Welcome, fellow failures, to our weekly support group.

As you all know, poetry is largely worthless.

How often do you see anyone but “poets” or “earnest” “students” “reading” this treacle anyway.  When’s the last time you gave your “mother” a contemporary poetry collection for X-Mas?

You might also be interested to know that writers “suffer” to produce this particular-brand-of-failure. Yup. And this week’s correspondent offers us one tragic example of his wasted youth.

I’ll recount for you one of those innumerable brazen follies of youth which are all somehow required to obtain the badge of becoming old and bitter later on. Since I am most firmly a writer of fiction, I am happy to tell this story of a very minor window of my life and my development as a young author in quick transition from travel writing to poems to an eventual comfort in my own voice.

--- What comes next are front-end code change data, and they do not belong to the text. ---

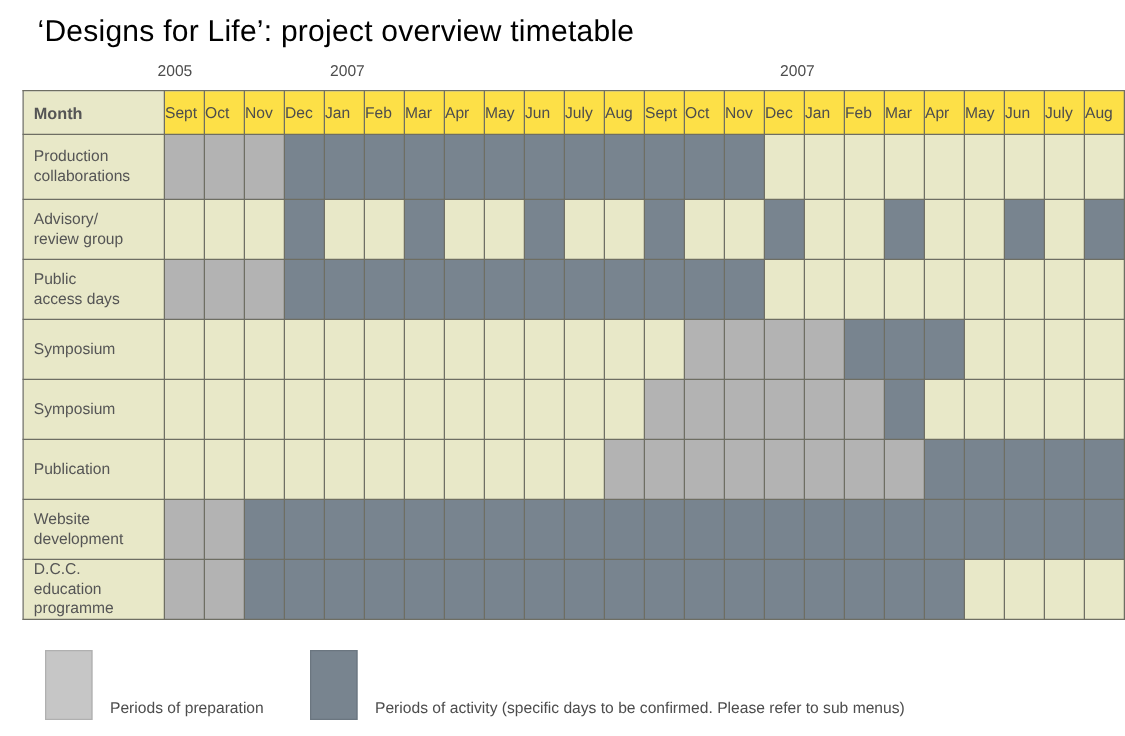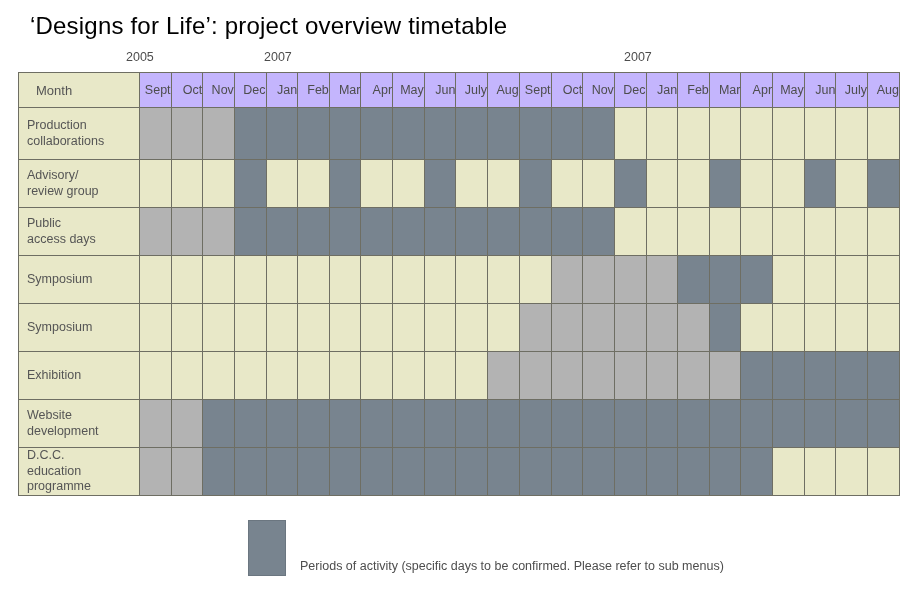"Month" th.hdr-month-label { font-weight: none -> bold; padding-left: 17px -> 8px }
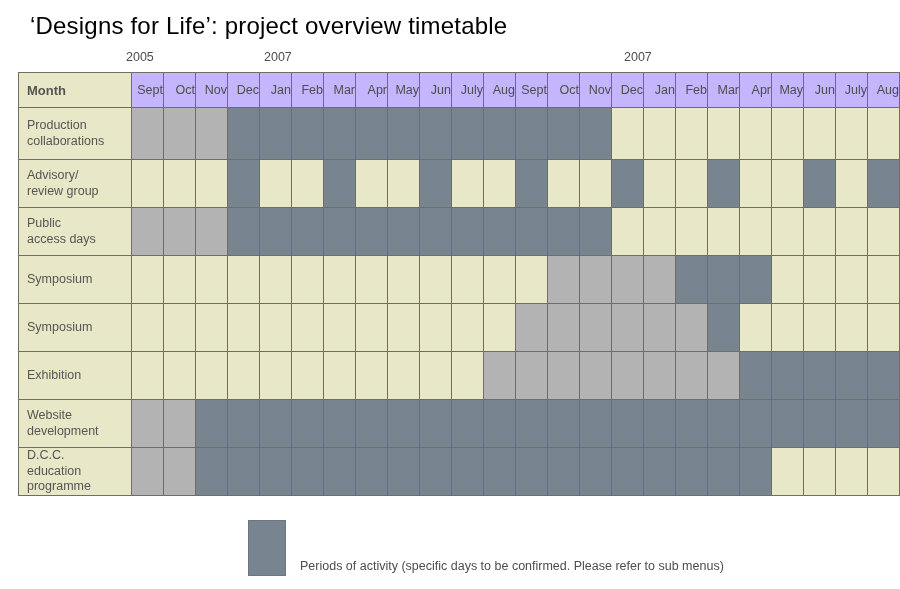"Sept" th.hdr-month { background: #c4b5fd -> #fde047; text-align: right -> left }
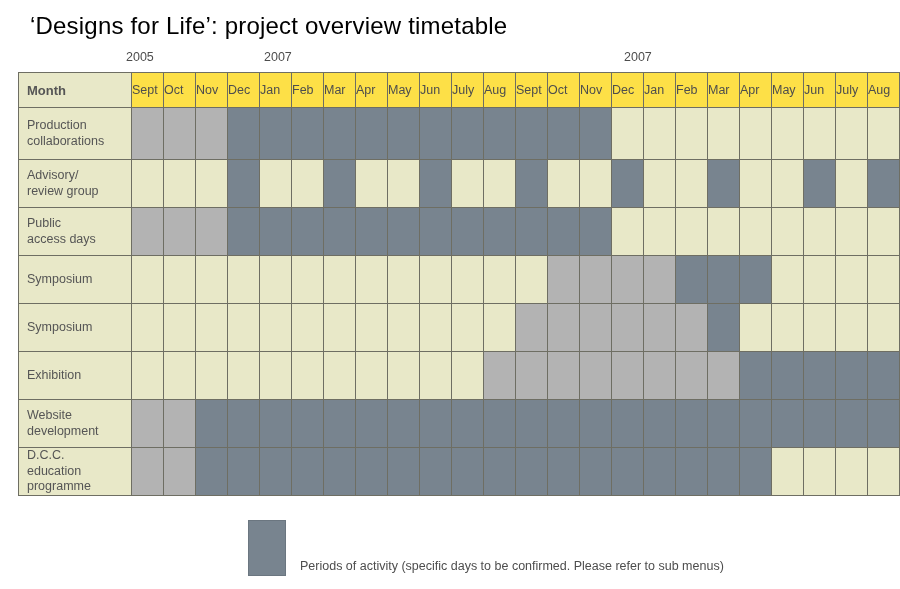"Exhibition" td.row-label { text: Exhibition -> Publication }
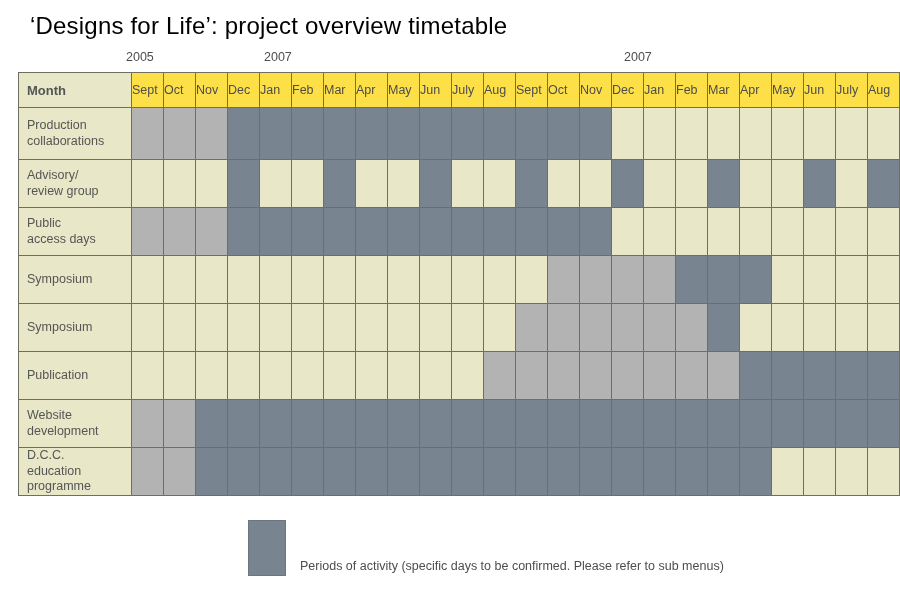"Periods of preparation" div.legend-item { html: none -> <div> <span></span> <span>Periods of preparation</span> </div> }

Four to five months of continuous travel on the road in the US, Canada and Mexico finally eased its pace and I landed in a terse New England mill town a little less than an hour inland from where I grew up on the seacoast in New Hampshire.  I lived in a two-bedroom that cost $600 a month, total.  I split it with my roommate, a sociopathic surfer and painter who was convinced he had a drug problem, though I never saw him do any drugs.  We listened to Creedence and Al Green records.  He smoked cigarettes and drew and I read Nietzsche, Lautremont, and Henry Miller and wrote poems and cryptic pronouncements on an old Smith-Corona.  I slept on a musty futon mattress thrown into one corner across a badly slanted floor.  The entire apartment was slowly tilting down the hill it was built on.  One whole half of the town was sliding down toward the river and the bridge that led to the sleeving and plastic tubing factory where I worked throughout that winter.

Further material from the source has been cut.